Esiste nell’editoria attuale una certa voglia di pauperismo. Non sono pochi i romanzi e ancor più i saggi – per quanto ampie, diversificate e ibride siano oramai diventate le forme di narrazione – che nascono e radicano in ambienti naturali, talora provinciali, talora agresti, talora remoti, con al centro personaggi che mossi da varie ragioni riconquistano un andamento lento, un’attenzione per i piccoli oggetti dimenticati di una vita materiale, senza slanci politici, dimenticandosi anzi che esiste un mondo oltre il proprio piccolo precipitante universo. In questa rubrica abbiamo già incontrato Farandola e altre anime flebili tratteggiate dalla penna del valdostano Claudio Morandini, nondimeno potremmo citare l’esempio dell’autore del momento, il milanese d’origine e montanaro d’adozione Paolo Cognetti, e così potrei dilungarmi negli elenchi di tanti indagatori che scrivono illuminati dalla natura: il viandante Luigi Nacci, il geopoeta Davide Sapienza, l’esploratore Franco Michieli, il camminatore Riccardo Carnovalini, il giornalista girovago Paolo Rumiz. E non dimentichiamo la poesia, anch’essa affascinata dal richiamo della natura, e basti pensare, fra le molte voci, alla lirica di Pierluigi Capello, purtroppo scomparso nei mesi scorsi a soli cinquant’anni. Tutti segni nel paesaggio letterario che andremo prima o poi a visitare.
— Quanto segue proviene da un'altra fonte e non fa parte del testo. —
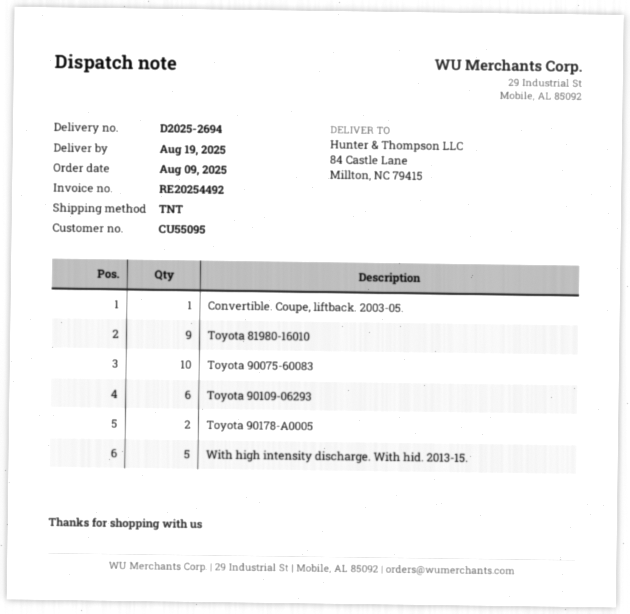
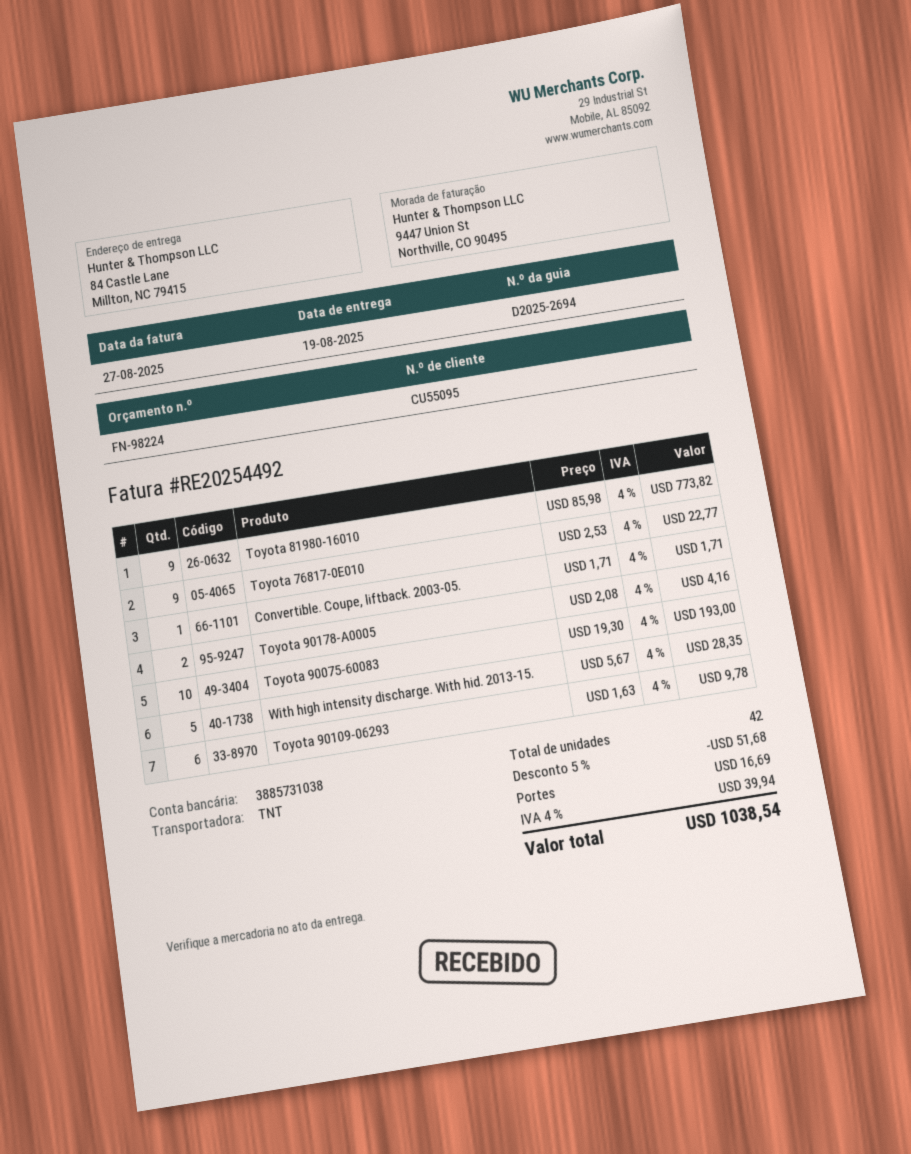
Toyota 76817-0E010: none -> 9

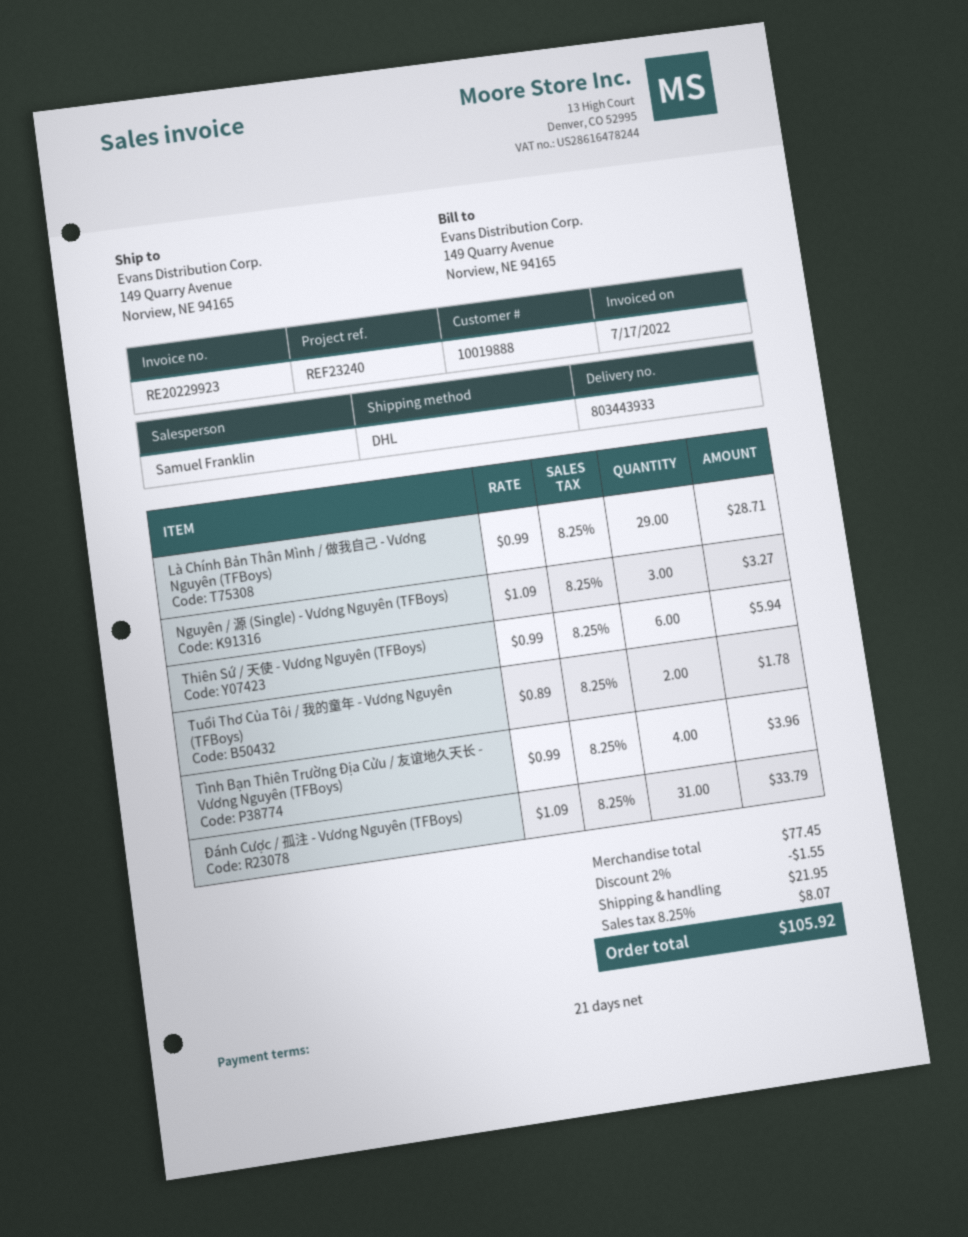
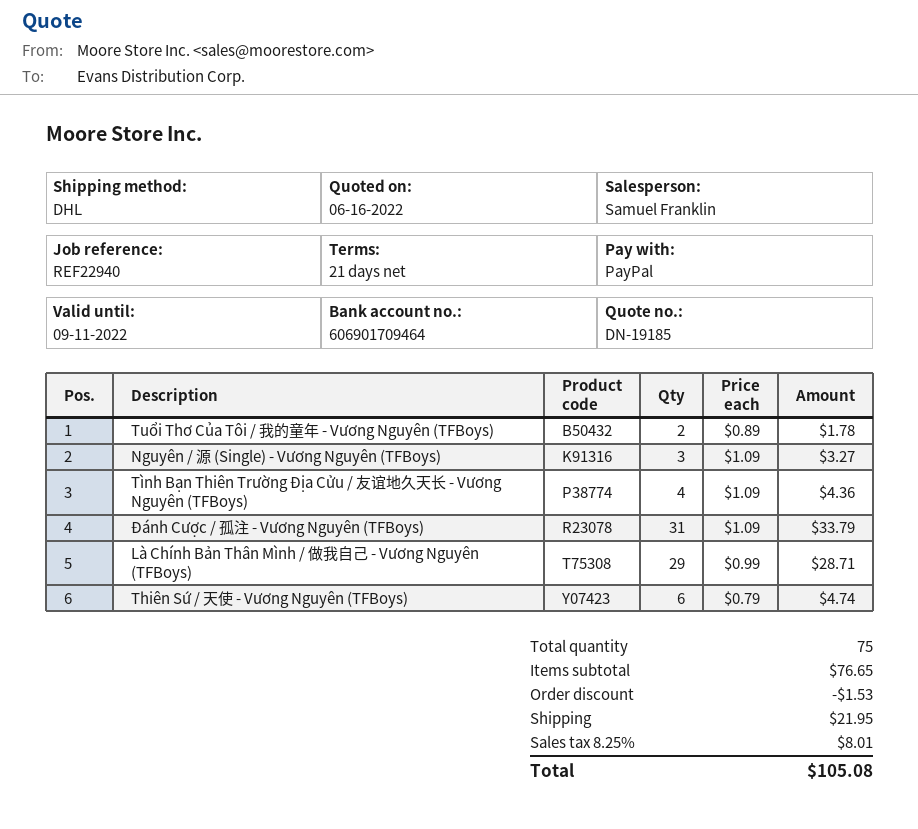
reference: REF23240 -> REF22940
Thiên Sứ / 天使 - Vương Nguyên (TFBoys): 6 x 0.99 = 5.94 -> 6 x 0.79 = 4.74
Tình Bạn Thiên Trường Địa Cửu / 友谊地久天长 - Vương Nguyên (TFBoys): 4 x 0.99 = 3.96 -> 4 x 1.09 = 4.36
subtotal: 77.45 -> 76.65
discount: 1.55 -> 1.53
tax: 8.25% = 8.07 -> 8.25% = 8.01
total: 105.92 -> 105.08

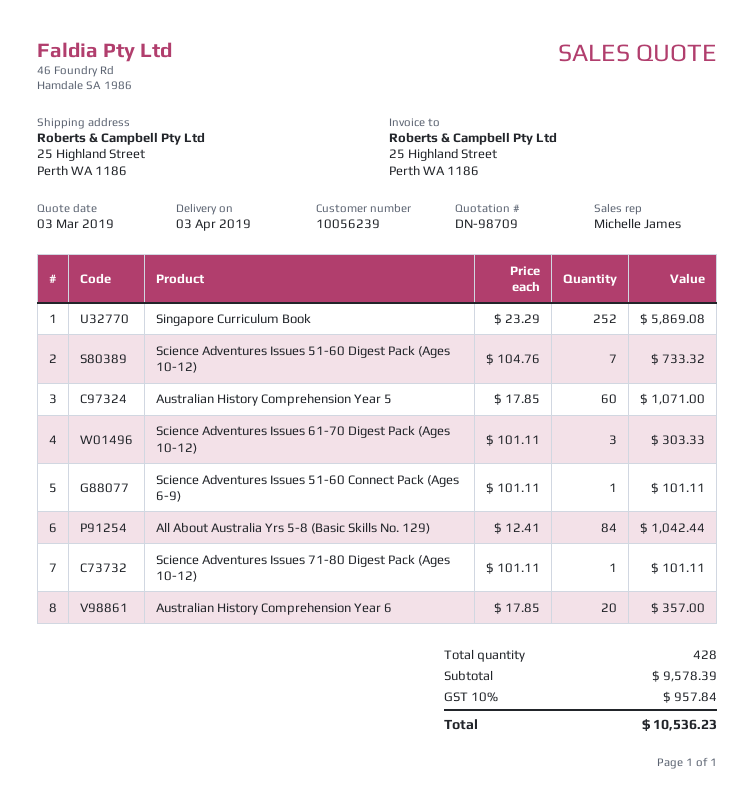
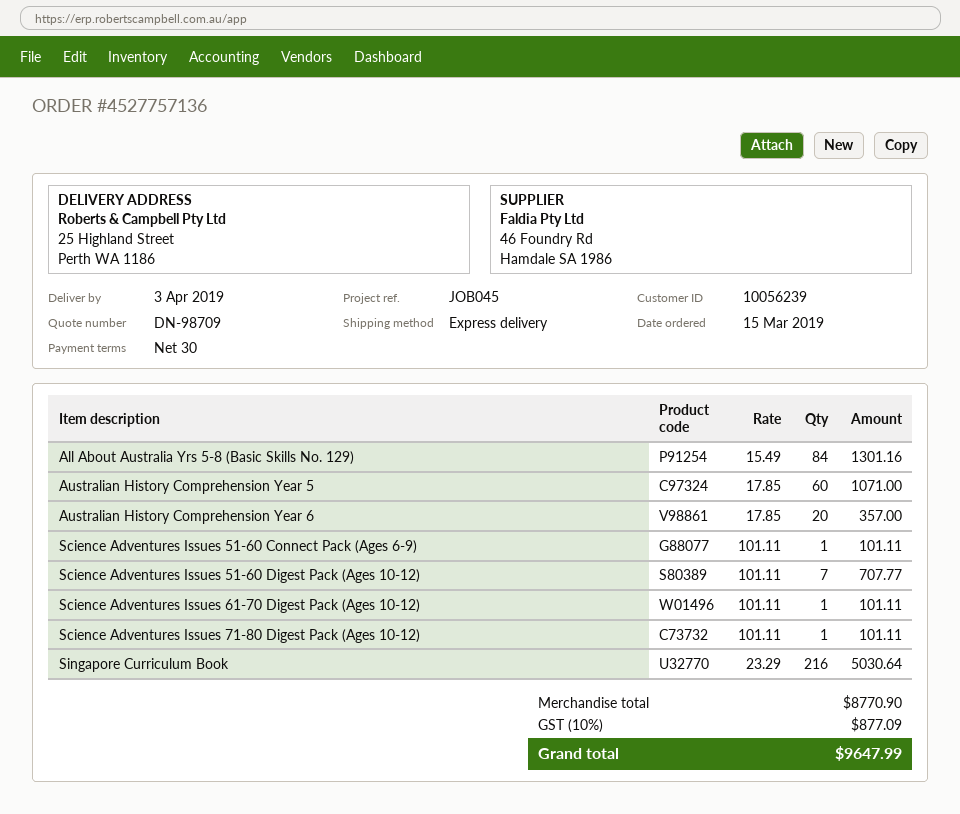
Singapore Curriculum Book: 252 x 23.29 = 5869.08 -> 216 x 23.29 = 5030.64
Science Adventures Issues 51-60 Digest Pack (Ages 10-12): 7 x 104.76 = 733.32 -> 7 x 101.11 = 707.77
Science Adventures Issues 61-70 Digest Pack (Ages 10-12): 3 x 101.11 = 303.33 -> 1 x 101.11 = 101.11
All About Australia Yrs 5-8 (Basic Skills No. 129): 84 x 12.41 = 1042.44 -> 84 x 15.49 = 1301.16
subtotal: 9578.39 -> 8770.90
tax: 10% = 957.84 -> 10% = 877.09
total: 10536.23 -> 9647.99

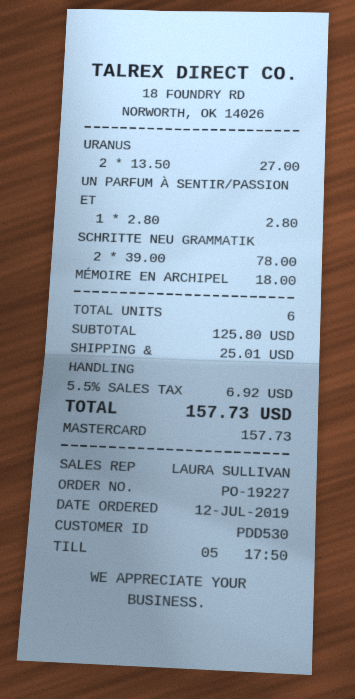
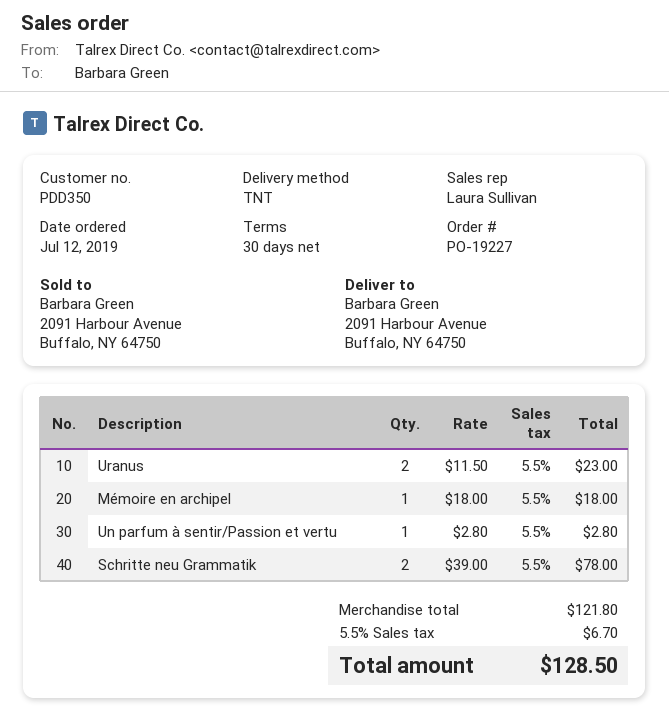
customer number: PDD530 -> PDD350
URANUS: 2 x 13.50 = 27.00 -> 2 x 11.50 = 23.00
subtotal: 125.80 -> 121.80
shipping: 25.01 -> none
tax: 5.5% = 6.92 -> 5.5% = 6.70
total: 157.73 -> 128.50

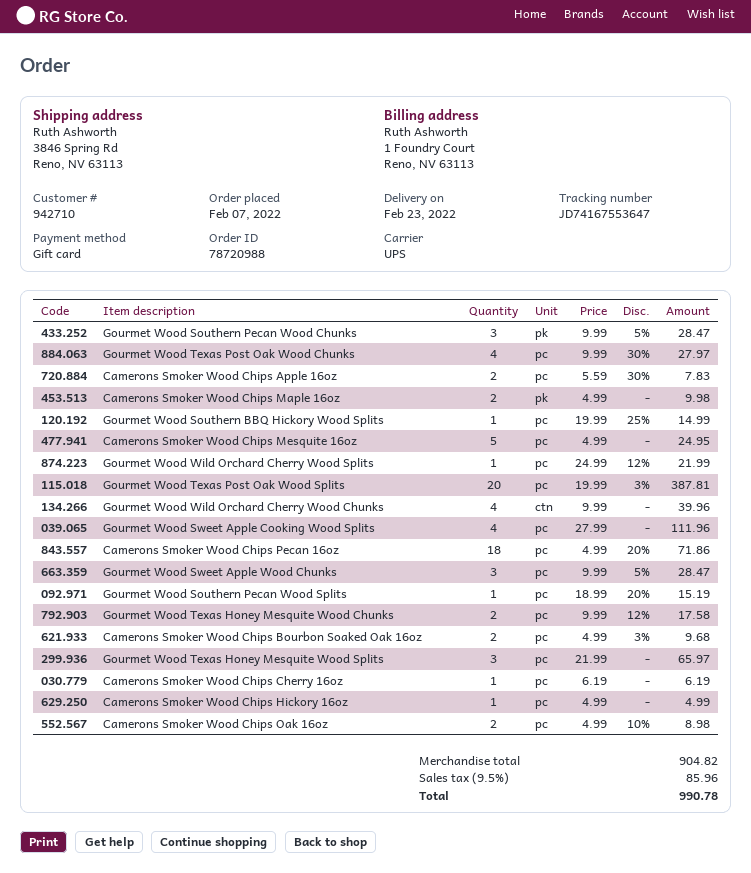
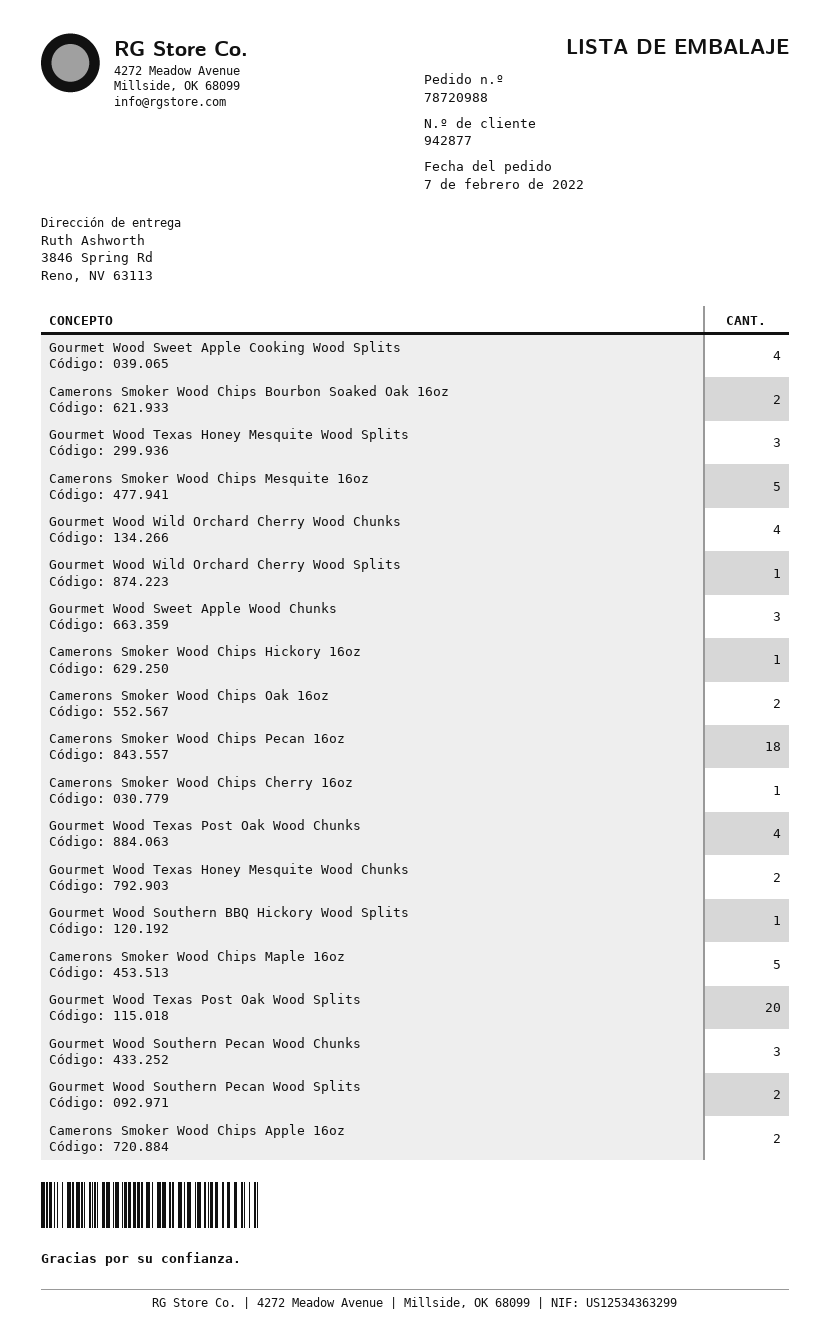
customer number: 942710 -> 942877
Camerons Smoker Wood Chips Maple 16oz: 2 -> 5
Gourmet Wood Southern Pecan Wood Splits: 1 -> 2

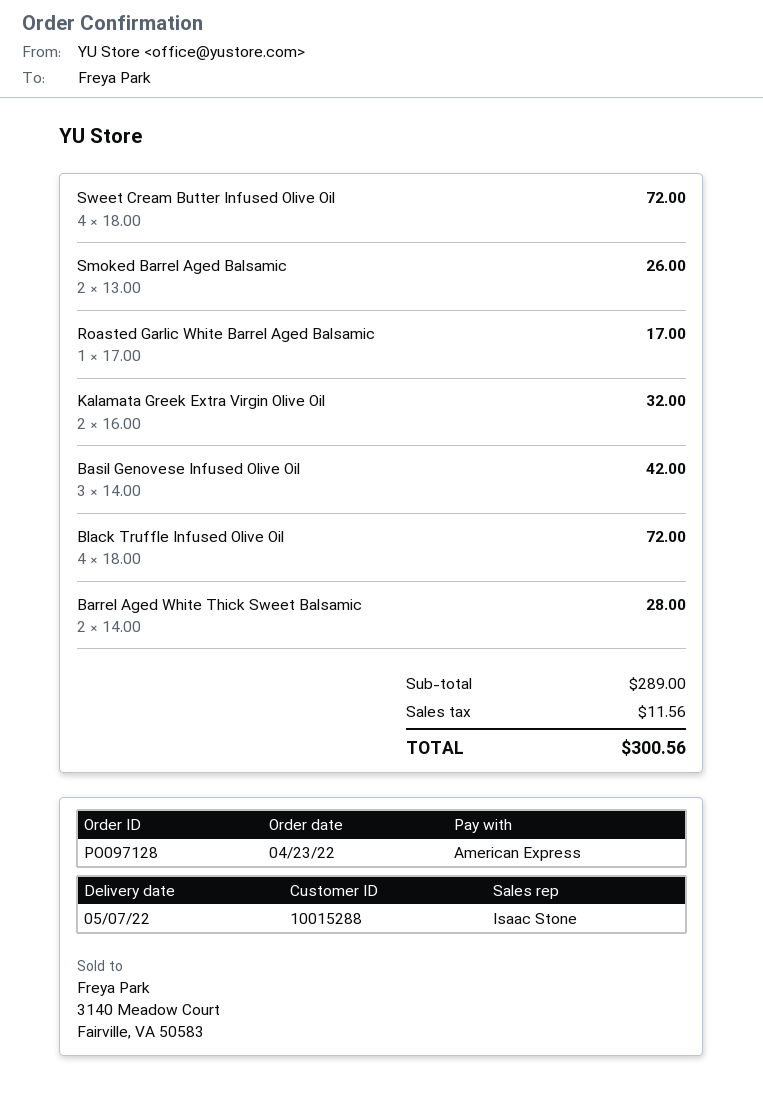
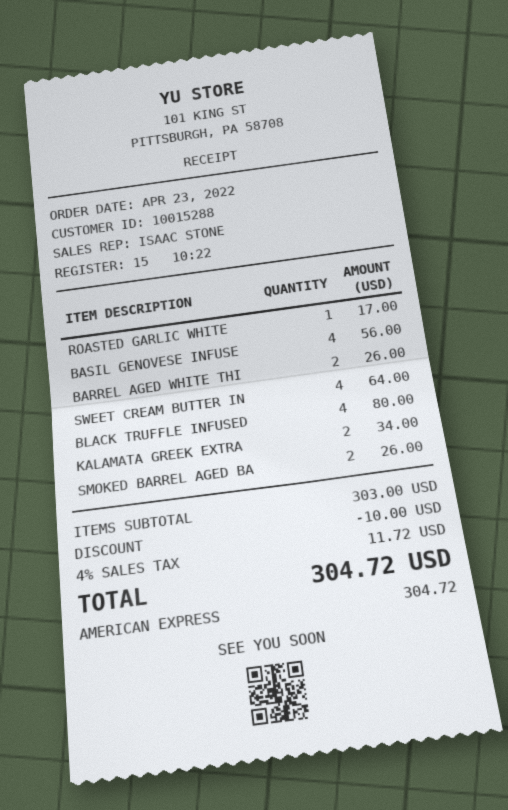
Sweet Cream Butter Infused Olive Oil: 4 for 72.00 -> 4 for 64.00
Kalamata Greek Extra Virgin Olive Oil: 2 for 32.00 -> 2 for 34.00
Basil Genovese Infused Olive Oil: 3 for 42.00 -> 4 for 56.00
Black Truffle Infused Olive Oil: 4 for 72.00 -> 4 for 80.00
Barrel Aged White Thick Sweet Balsamic: 2 for 28.00 -> 2 for 26.00
subtotal: 289.00 -> 303.00
discount: none -> 10.00
tax: 11.56 -> 11.72
total: 300.56 -> 304.72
Entro i confini appena descritti si muove anche la scrittura di Matteo Caccia, giovane autore per la radio, la televisione e il teatro, nonché firma del romanzo Il silenzio coprì le sue tracce, pubblicato da Baldini&Castoldi. Zambo è un ragazzo che abbandona la città, si fa compagnia col suo fedele cane Tobia (in un’altra vita mi piacerebbe dedicare un saggio allo studio dei nomi dei personaggi della «letteratura agreste»). Vengono risucchiati fisicamente in un lembo di Appennino che qualcuno potrebbe anche riconoscere, posizionandolo fra le strade, i ponti, i ruscelli, i declivi, gli abitati, i rifugi, i boschi e le cime che vanno a configurare i polmoni verdi d’Italia, compressi fra Liguria, Toscana ed Emilia Romagna. Poco importa. Il viaggio conta sempre più del nome delle mete provvisorie. Nel suo migrare lento Zambo incontra vecchi solitari, donne aggrappate alle rocce, escursionisti gentili, pastori, osti, e incontra i veri padroni dei luoghi: il lupo, l’abete, l’acqua, la roccia. Ogni tanto la mente dell’uomo che cammina ritorna alle vite precedenti e così si aprono finestre sul padre, il fratello, il partigiano Dindon, la madre. Figure sbiadite. Non conta molto quel che accade, la trama qui pesa molto meno rispetto alle qualità delle singole presenze, dei caratteri definiti da azione, parola e dal silenzio che li circonda. C’è un consorzio di esistenze che cerca di coabitare, dandosi una mano, a non smarrirsi nella neve senza lasciar traccia.